A handful of digital projects have been allocated shares of £100,000 in the latest round of funding from the Health Innovation Network (HIN).
They account for four of the five from 32 bids to receive between £10,000 and £30,000 each to help justify a wider roll out in dealing with major health challenges.
HIN, the academic health science network for south London, said the money will support 12-month pilots to produce evidence of their impact.
One project, lead by Kingston Hospital NHS Foundation Trust, is aimed at enabling inflammatory bowel disease patients to self-manage their care and communications with clinical teams through the Zesty digital portal. It will involve the trial of self-monitoring tools integrated with their electronic patient records.
King’s College Hospital NHS Foundation Trust is developing a digital urine screening tool, Healthy IO, for early identification of chronic kidney disease. This is intended to support people with diabetes and other long term conditions.
AI for musculoskeletal
The trust is leading another project for the use of artificial intelligence through an app to support people with musculoskeletal problems. It contributes to the Good Boost rehabilitation programme for people to carry out personalised exercise routines.

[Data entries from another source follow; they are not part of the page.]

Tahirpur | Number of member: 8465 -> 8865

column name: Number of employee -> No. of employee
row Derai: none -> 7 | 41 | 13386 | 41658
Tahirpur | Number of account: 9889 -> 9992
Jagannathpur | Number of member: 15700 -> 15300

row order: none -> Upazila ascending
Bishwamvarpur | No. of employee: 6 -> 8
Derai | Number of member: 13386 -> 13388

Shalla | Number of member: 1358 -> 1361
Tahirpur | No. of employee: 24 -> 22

The final digital project, led by St George’s University Hospitals NHS Foundation Trust, is producing a self-management app for acute back and leg pain. Name getUBetter, it will be prescribed to patients discharged from the trust’s emergency department.

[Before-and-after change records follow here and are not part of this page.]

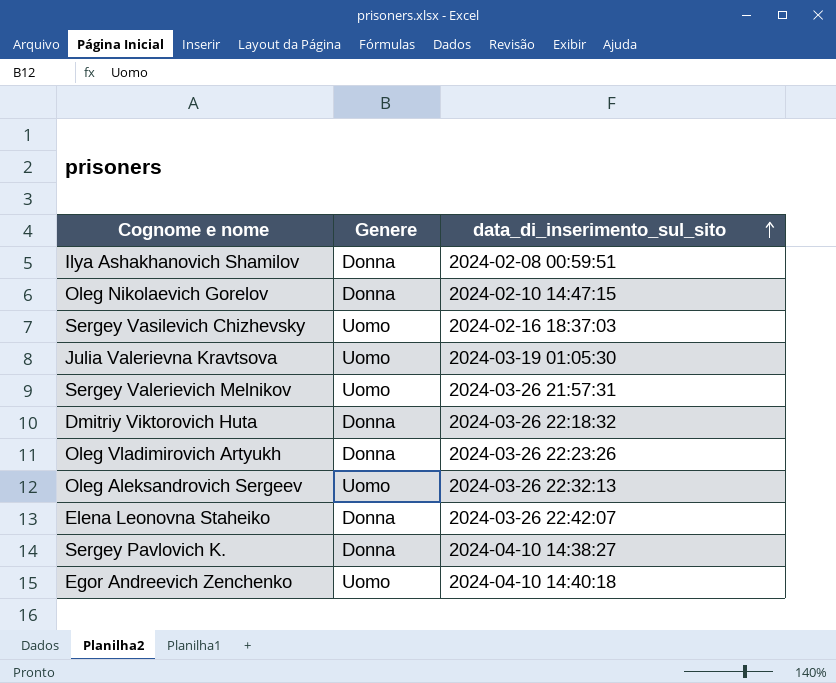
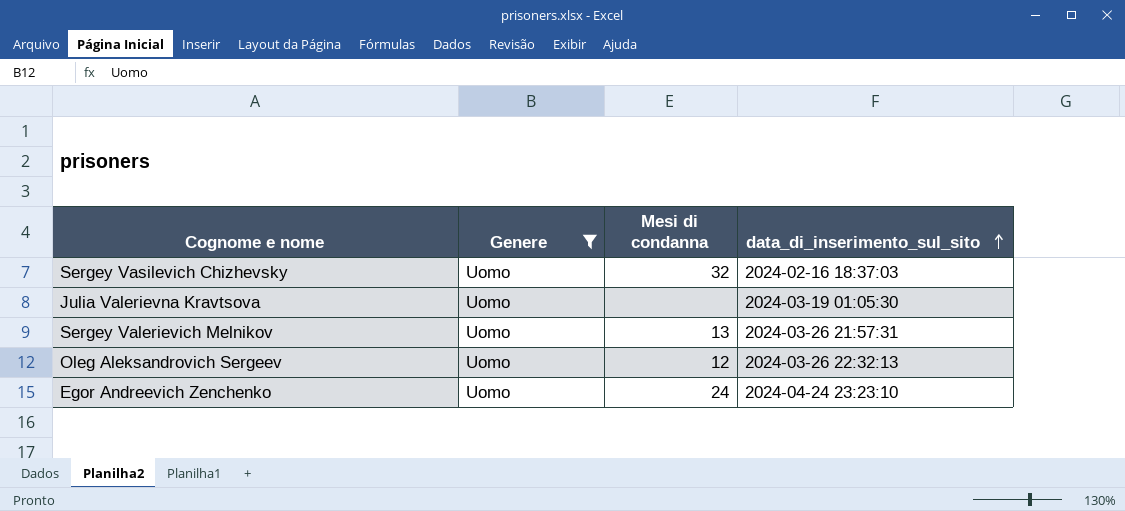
filter: none -> Genere = Uomo
column Mesi di condanna | position: none -> 3
Egor Andreevich Zenchenko | data_di_inserimento_sul_sito: 2024-04-10 14:40:18 -> 2024-04-24 23:23:10

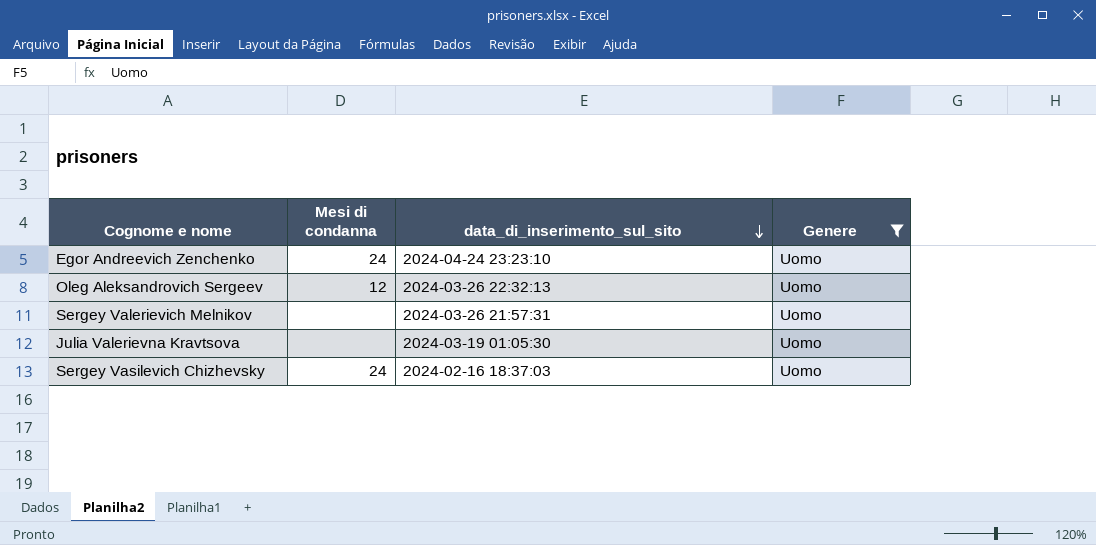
row order: data_di_inserimento_sul_sito ascending -> data_di_inserimento_sul_sito descending
column Genere | position: 2 -> 4
Sergey Valerievich Melnikov | Mesi di condanna: 13 -> none
Sergey Vasilevich Chizhevsky | Mesi di condanna: 32 -> 24

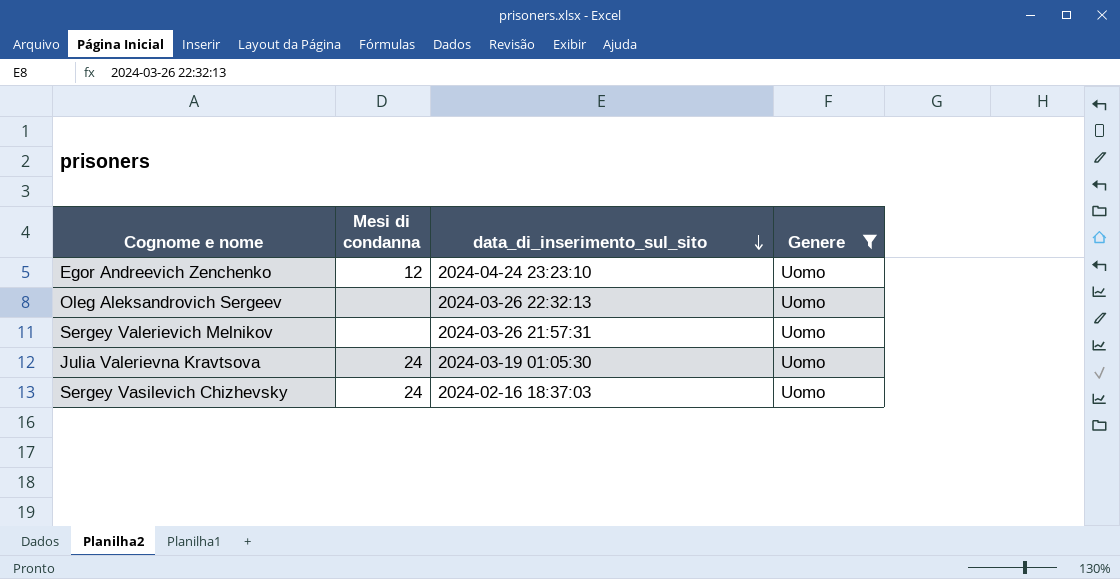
Egor Andreevich Zenchenko | Mesi di condanna: 24 -> 12
Oleg Aleksandrovich Sergeev | Mesi di condanna: 12 -> none
Julia Valerievna Kravtsova | Mesi di condanna: none -> 24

A fifth initiative is led by Oxleas NHS Foundation Trust and involves a sports development programme to support adults with learning disabilities.

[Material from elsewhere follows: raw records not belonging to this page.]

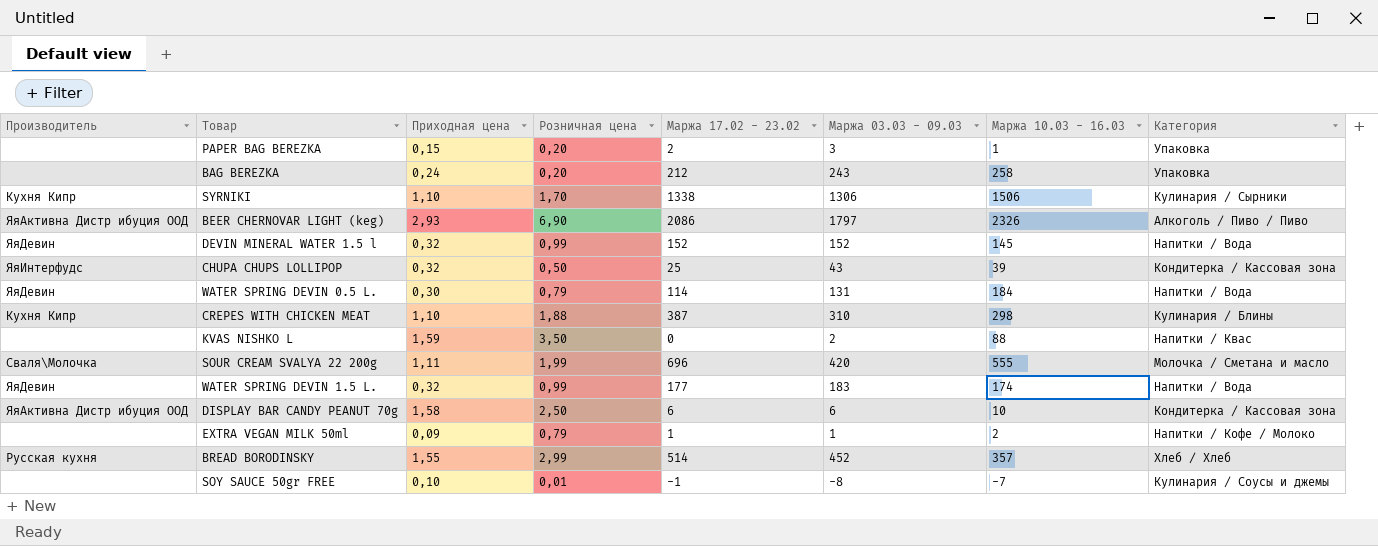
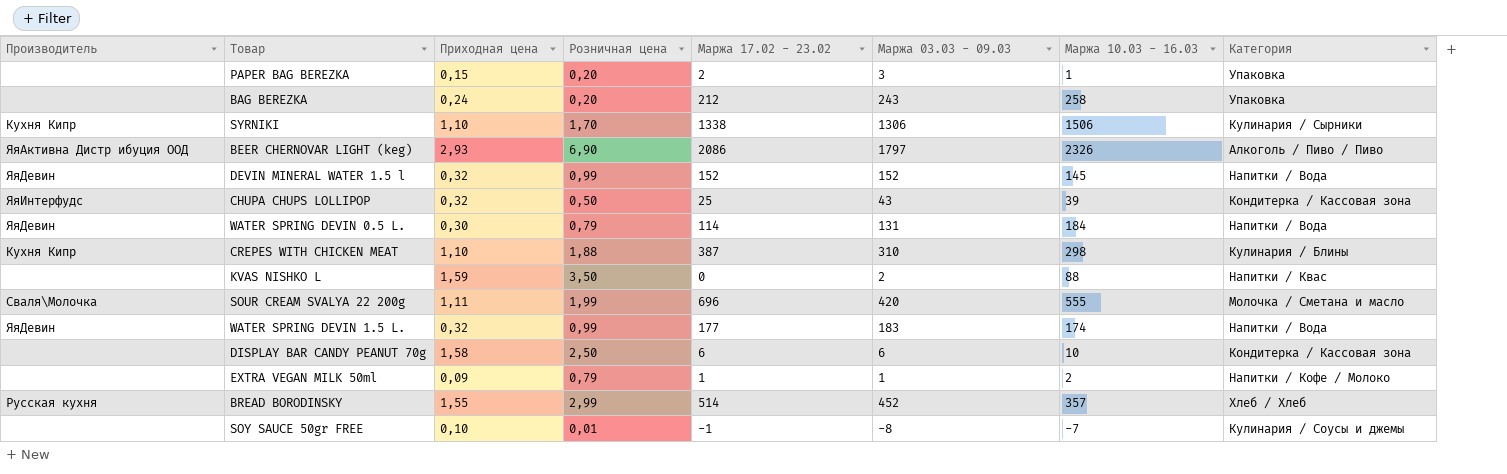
DISPLAY BAR CANDY PEANUT 70g | Производитель: ЯяАктивна Дистр ибуция ООД -> none

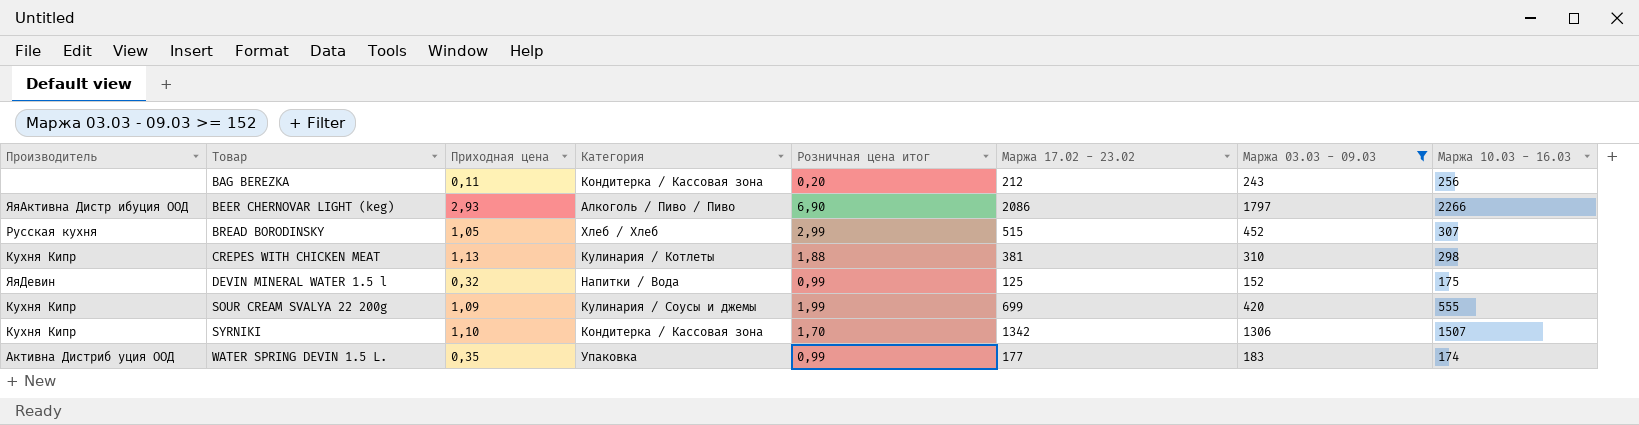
filter: none -> Маржа 03.03 - 09.03 >= 152
row order: none -> Товар ascending
column Категория | position: 8 -> 4
column name: Розничная цена -> Розничная цена итог
BAG BEREZKA | Приходная цена: 0,24 -> 0,11
BAG BEREZKA | Категория: Упаковка -> Кондитерка / Кассовая зона
BAG BEREZKA | Маржа 10.03 - 16.03: 258 -> 256
BEER CHERNOVAR LIGHT (keg) | Маржа 10.03 - 16.03: 2326 -> 2266
BREAD BORODINSKY | Приходная цена: 1,55 -> 1,05
BREAD BORODINSKY | Маржа 17.02 - 23.02: 514 -> 515
BREAD BORODINSKY | Маржа 10.03 - 16.03: 357 -> 307
CREPES WITH CHICKEN MEAT | Приходная цена: 1,10 -> 1,13
CREPES WITH CHICKEN MEAT | Категория: Кулинария / Блины -> Кулинария / Котлеты
CREPES WITH CHICKEN MEAT | Маржа 17.02 - 23.02: 387 -> 381
DEVIN MINERAL WATER 1.5 l | Маржа 17.02 - 23.02: 152 -> 125
DEVIN MINERAL WATER 1.5 l | Маржа 10.03 - 16.03: 145 -> 175
SOUR CREAM SVALYA 22 200g | Производитель: Сваля\Молочка -> Кухня Кипр
SOUR CREAM SVALYA 22 200g | Приходная цена: 1,11 -> 1,09
SOUR CREAM SVALYA 22 200g | Категория: Молочка / Сметана и масло -> Кулинария / Соусы и джемы
SOUR CREAM SVALYA 22 200g | Маржа 17.02 - 23.02: 696 -> 699
SYRNIKI | Категория: Кулинария / Сырники -> Кондитерка / Кассовая зона
SYRNIKI | Маржа 17.02 - 23.02: 1338 -> 1342
SYRNIKI | Маржа 10.03 - 16.03: 1506 -> 1507
WATER SPRING DEVIN 1.5 L. | Производитель: ЯяДевин -> Активна Дистриб уция ООД
WATER SPRING DEVIN 1.5 L. | Приходная цена: 0,32 -> 0,35
WATER SPRING DEVIN 1.5 L. | Категория: Напитки / Вода -> Упаковка

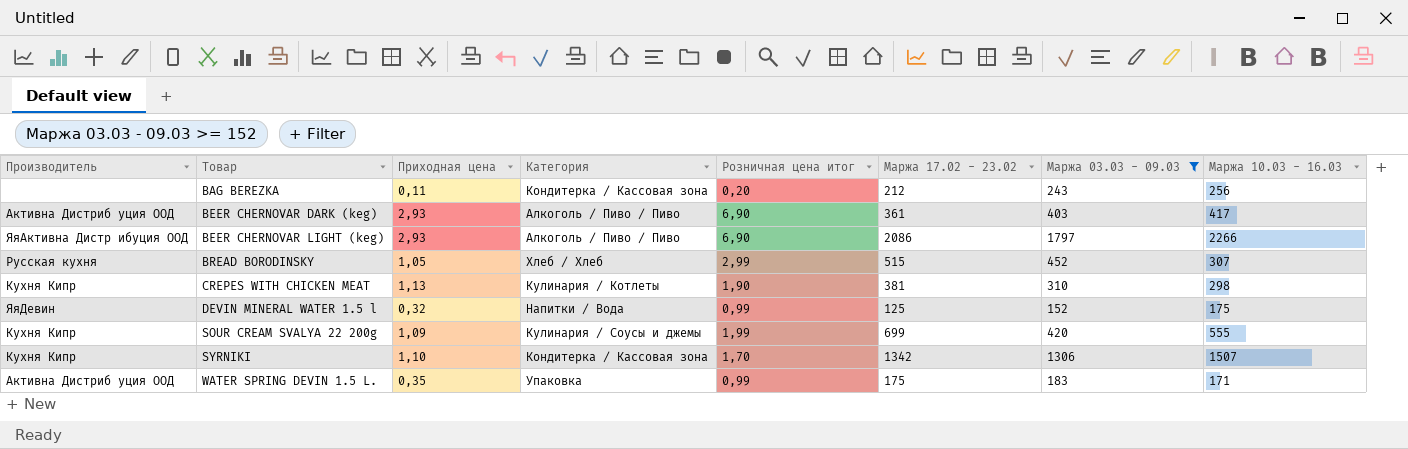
row BEER CHERNOVAR DARK (keg): none -> Активна Дистриб уция ООД | 2,93 | Алкоголь / Пиво / Пиво | 6,90 | 361 | 403 | 417
CREPES WITH CHICKEN MEAT | Розничная цена итог: 1,88 -> 1,90
WATER SPRING DEVIN 1.5 L. | Маржа 17.02 - 23.02: 177 -> 175
WATER SPRING DEVIN 1.5 L. | Маржа 10.03 - 16.03: 174 -> 171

HIN’s programme director for innovation, Lesley Soden, said: “This funding is crucial to kickstart innovation projects to test out different innovations and new ways of partnership working. NHS teams often struggle to find substantial funding to pilot new ideas in real world settings to demonstrate the kind of results they need for support for wider roll out across regions and potentially nationally.
“We are so pleased that our previous grant winners in 2020 have gone on to deliver innovative health and care projects, with a handful being nominated for national awards this year. For the 2021 winners we’re looking forward to working with these teams to prove their concepts and demonstrate real world application to enable greater adoption across the health and social care system.”